Answer: No one has the slightest clue. Or rather, that’s about all we really have: haphazard clues, vague extrapolations, tiny hints of possibility, all wrapped in those sweet, timeless, chthonic whispers pointing to our imminent demise. You know, same as it ever was.
Maybe it’s better, as it so often is, to take the larger view, the one that says yes, sure, absolutely be aware of the dangers and minimize where you can and watch for abuse and keep close tabs on the cellular/wi-fi bigwigs, because there is certainly no historical precedent that says such corporations won’t sell the very marrow from your bones for an uptick in their stock price.
But at the same time, I think it’s always delightfully good to keep in mind that happy note of divine fatalism, the notion that life is pretty much always, every minute, working very, very hard to kill you.
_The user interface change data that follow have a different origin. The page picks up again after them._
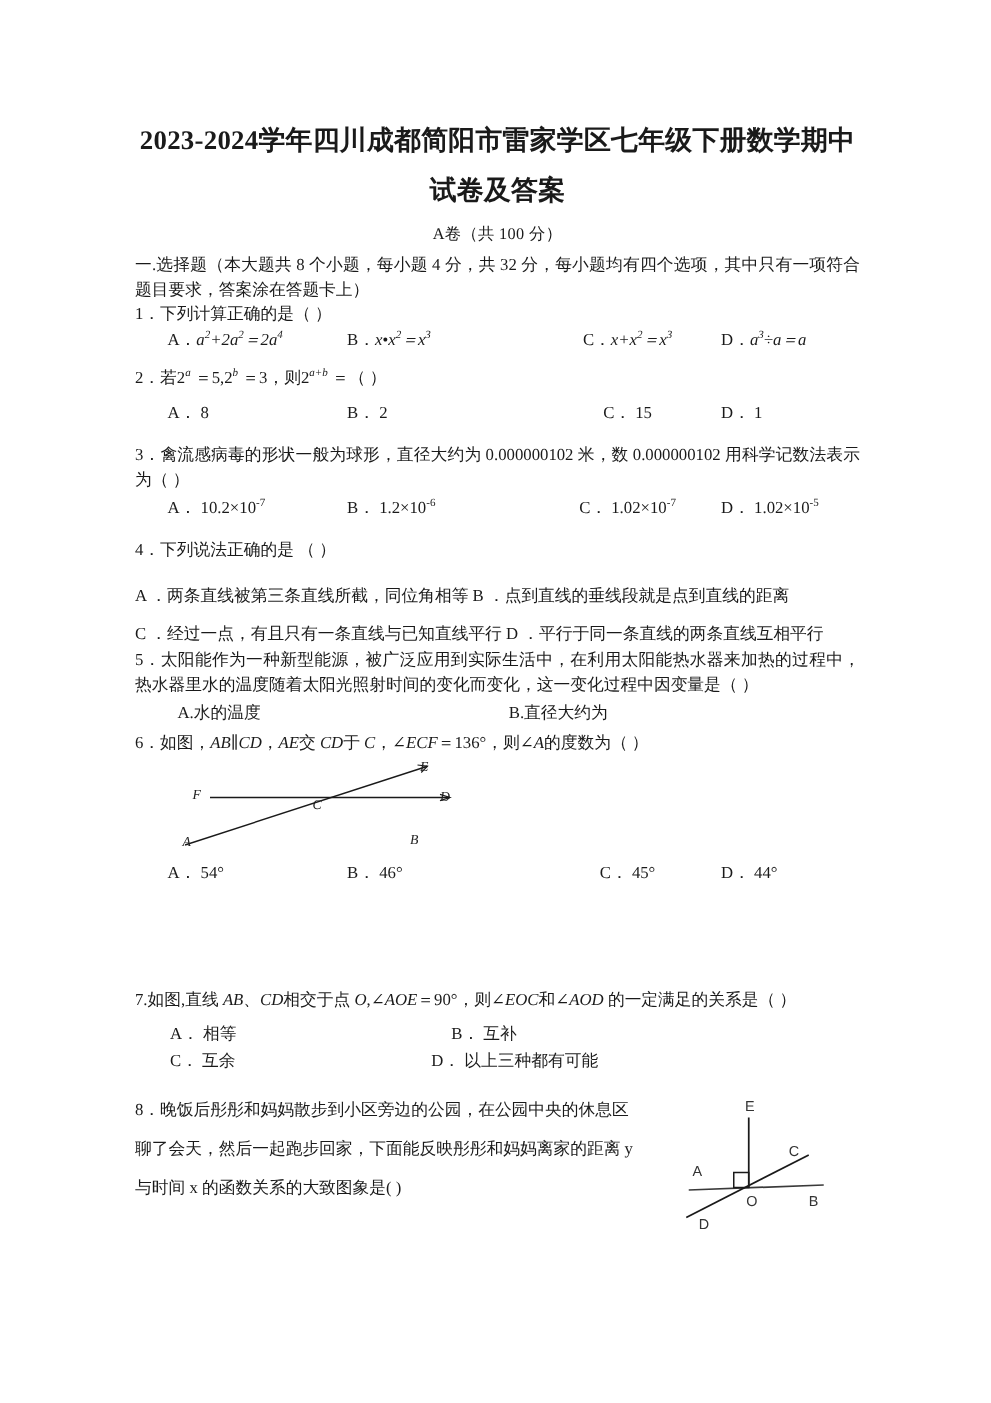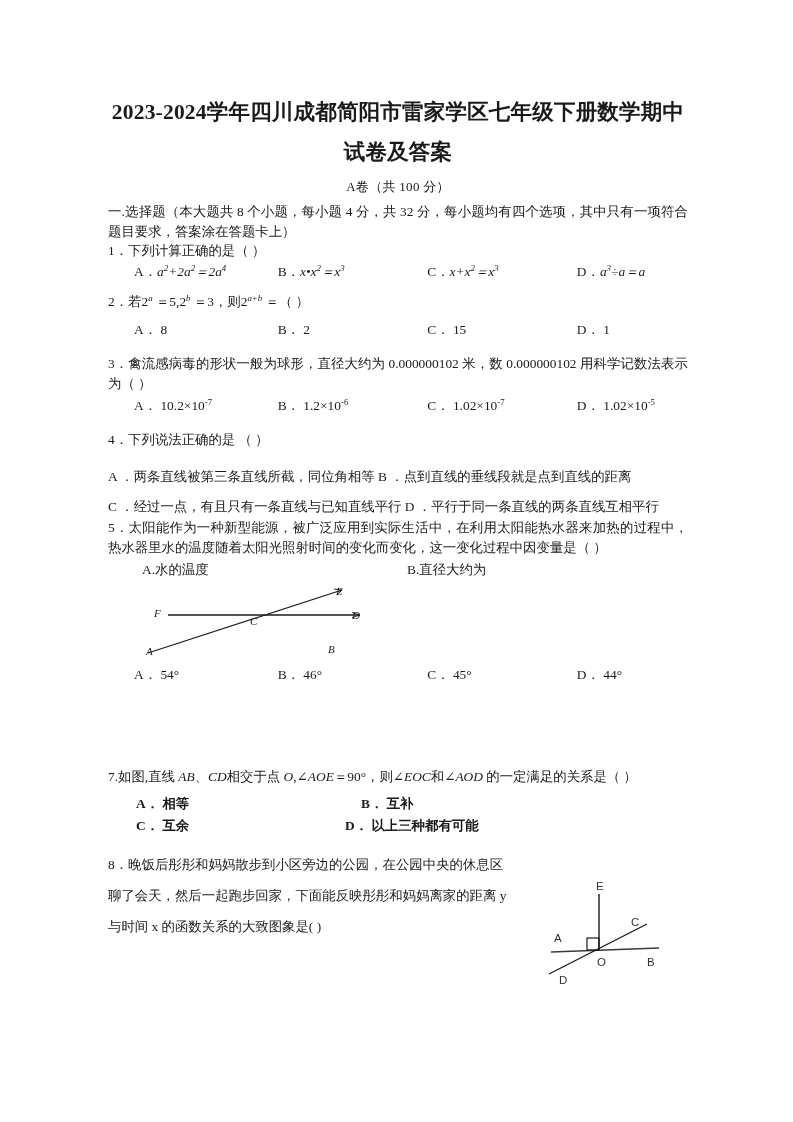--- a/index.html
+++ b/index.html
@@ -65,7 +65,7 @@
   .opts > span { display: block; }
   .o1 { width: 168px; }
   .o2 { width: 175px; }
-  .o3 { width: 175px; }
+  .o3 { width: 175px; text-align: center; }
   .o4 { width: 130px; }
 
   

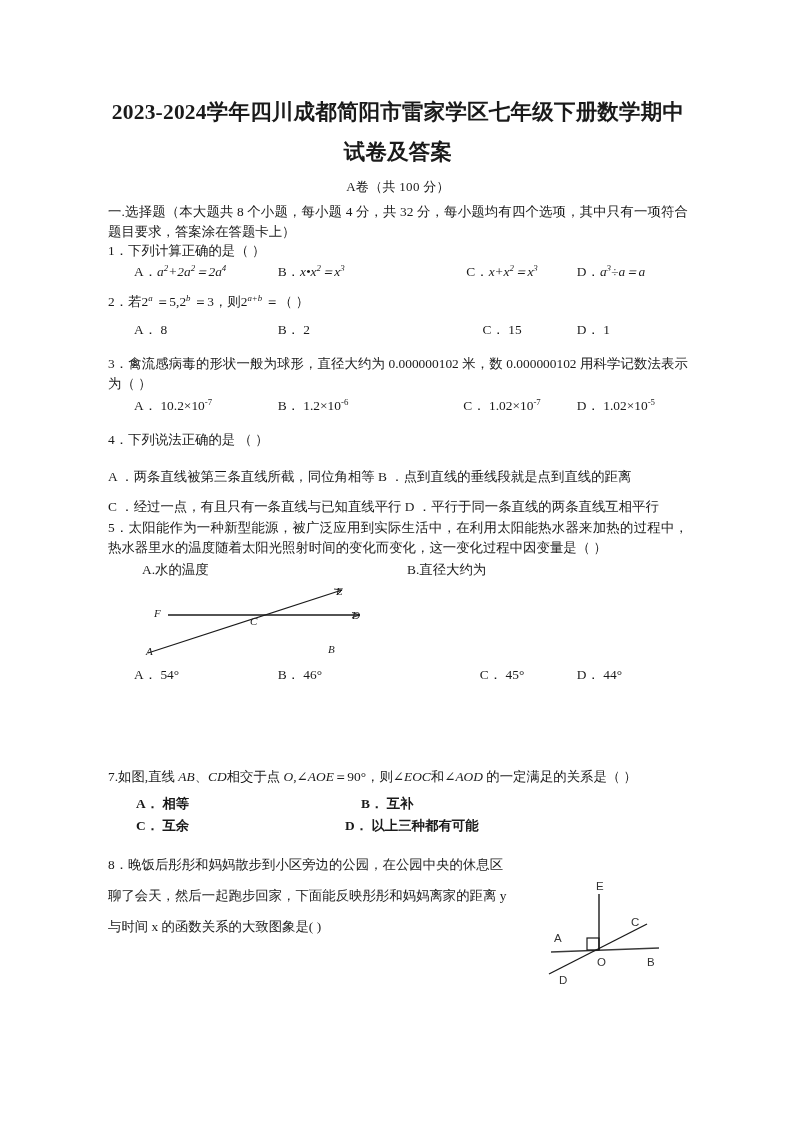--- a/index.html
+++ b/index.html
@@ -176,6 +176,7 @@
   </div>
 
   <div style="margin-top:3px;">
+    <p class="q q-stem"><span>6．</span><span class="mrow">如图，<span class="it">AB</span>∥<span class="it">CD</span>，<span class="it">AE</span>交 <span class="it">CD</span>于 <span class="it">C</span>，∠<span class="it">ECF</span>＝136°，则∠<span class="it">A</span>的度数为（      ）</span></p>
 
     <div class="fig6">
       <svg width="250" height="78" viewBox="0 0 250 78">

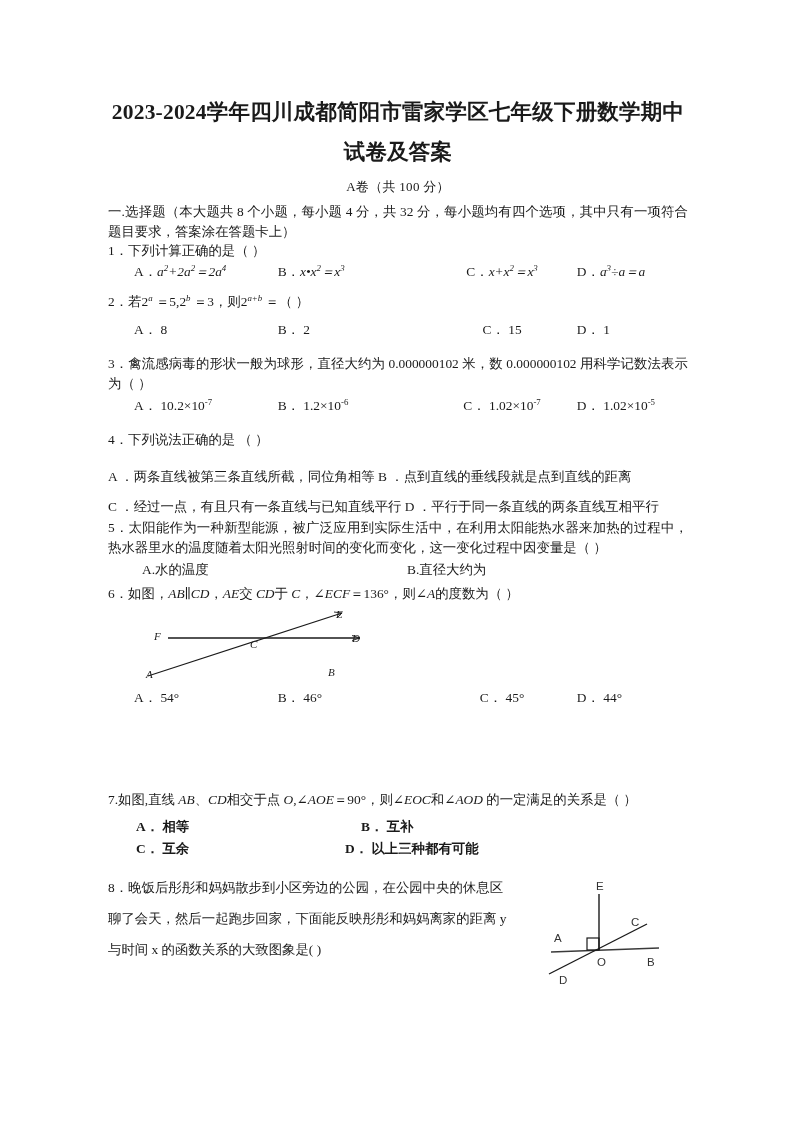--- a/index.html
+++ b/index.html
@@ -79,7 +79,6 @@
   .opts2 .c2 { width: 265px; }
   .opts2-i {
     padding-left: 28px;
-    font-weight: bold;
   }
   .opts2-i .c1 { width: 225px; }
But in a really nice way.
Quietly, slowly, bit by bit and blink by blink and often with a smile and an organic chai tea and a big green salad and a whole steaming pile of free wi-fi at the coffee shop so you can post semi-naked pix to your Flickr stream and download the new Radiohead and flirt mightily with the hot barista and silently sing the praises of a divinely weird, messy, radioactive universe.
All told, not a bad way to go, really.